Data entries »
--------
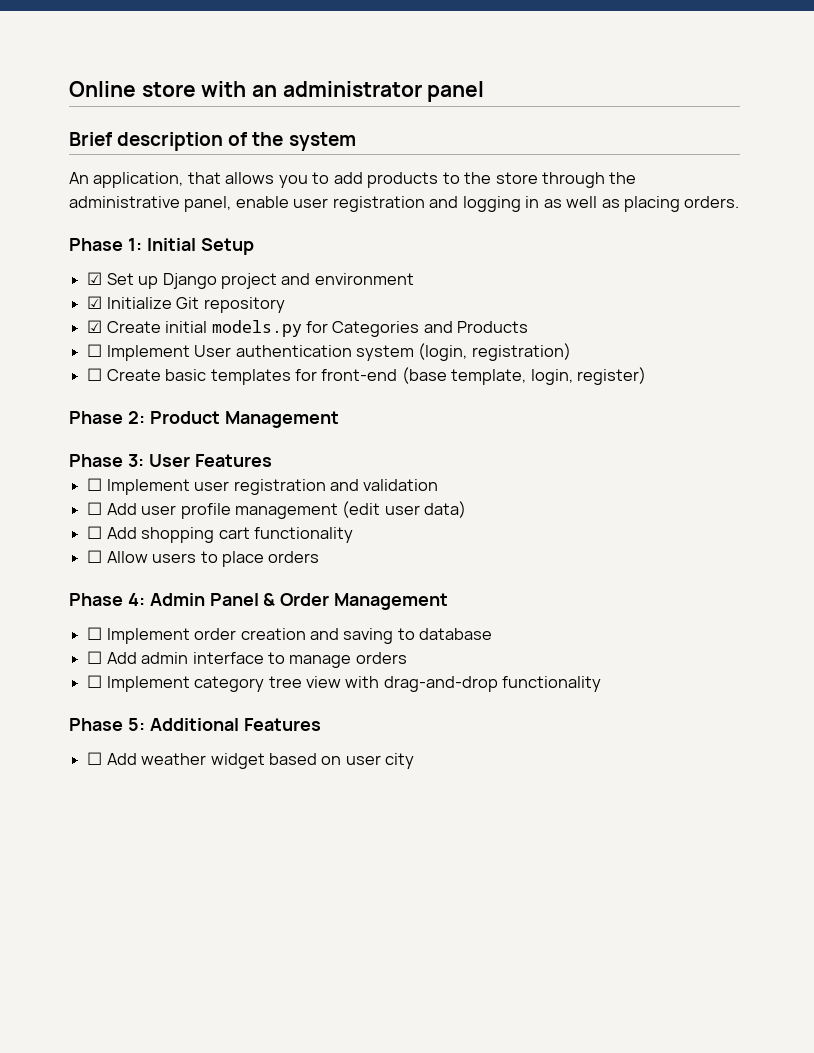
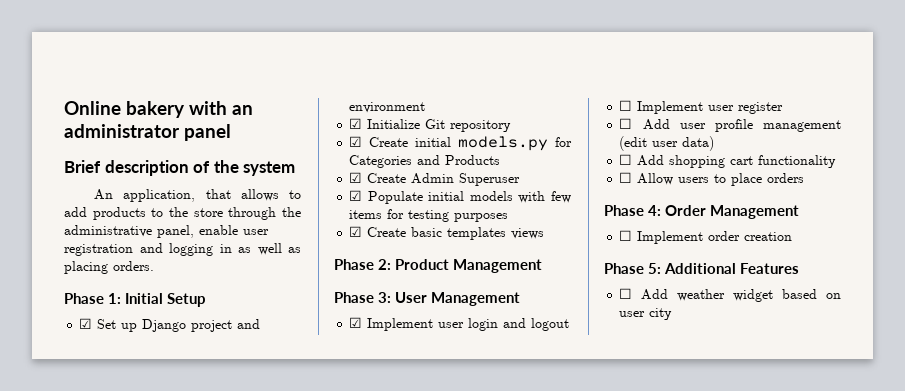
- Online store with an administrator panel
+ Online bakery with an administrator panel
- An application, that allows you to add products to the store through the administrative panel, enable user registration and logging in as well as placing orders.
+ An application, that allows to add products to the store through the administrative panel, enable user registration and logging in as well as placing orders.
- ☐ Implement User authentication system (login, registration)
- ☐ Create basic templates for front-end (base template, login, register)
+ ☑ Create Admin Superuser
+ ☑ Populate initial models with few items for testing purposes
+ ☑ Create basic templates views
- Phase 3: User Features
+ Phase 3: User Management
+ ☑ Implement user login and logout
- ☐ Implement user registration and validation
+ ☐ Implement user register
- Phase 4: Admin Panel & Order Management
+ Phase 4: Order Management
- ☐ Implement order creation and saving to database
- ☐ Add admin interface to manage orders
- ☐ Implement category tree view with drag-and-drop functionality
+ ☐ Implement order creation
--------
Scanning the data above, copy out every line where "application" is found.

- An application, that allows you to add products to the store through the administrative panel, enable user registration and logging in as well as placing orders.
+ An application, that allows to add products to the store through the administrative panel, enable user registration and logging in as well as placing orders.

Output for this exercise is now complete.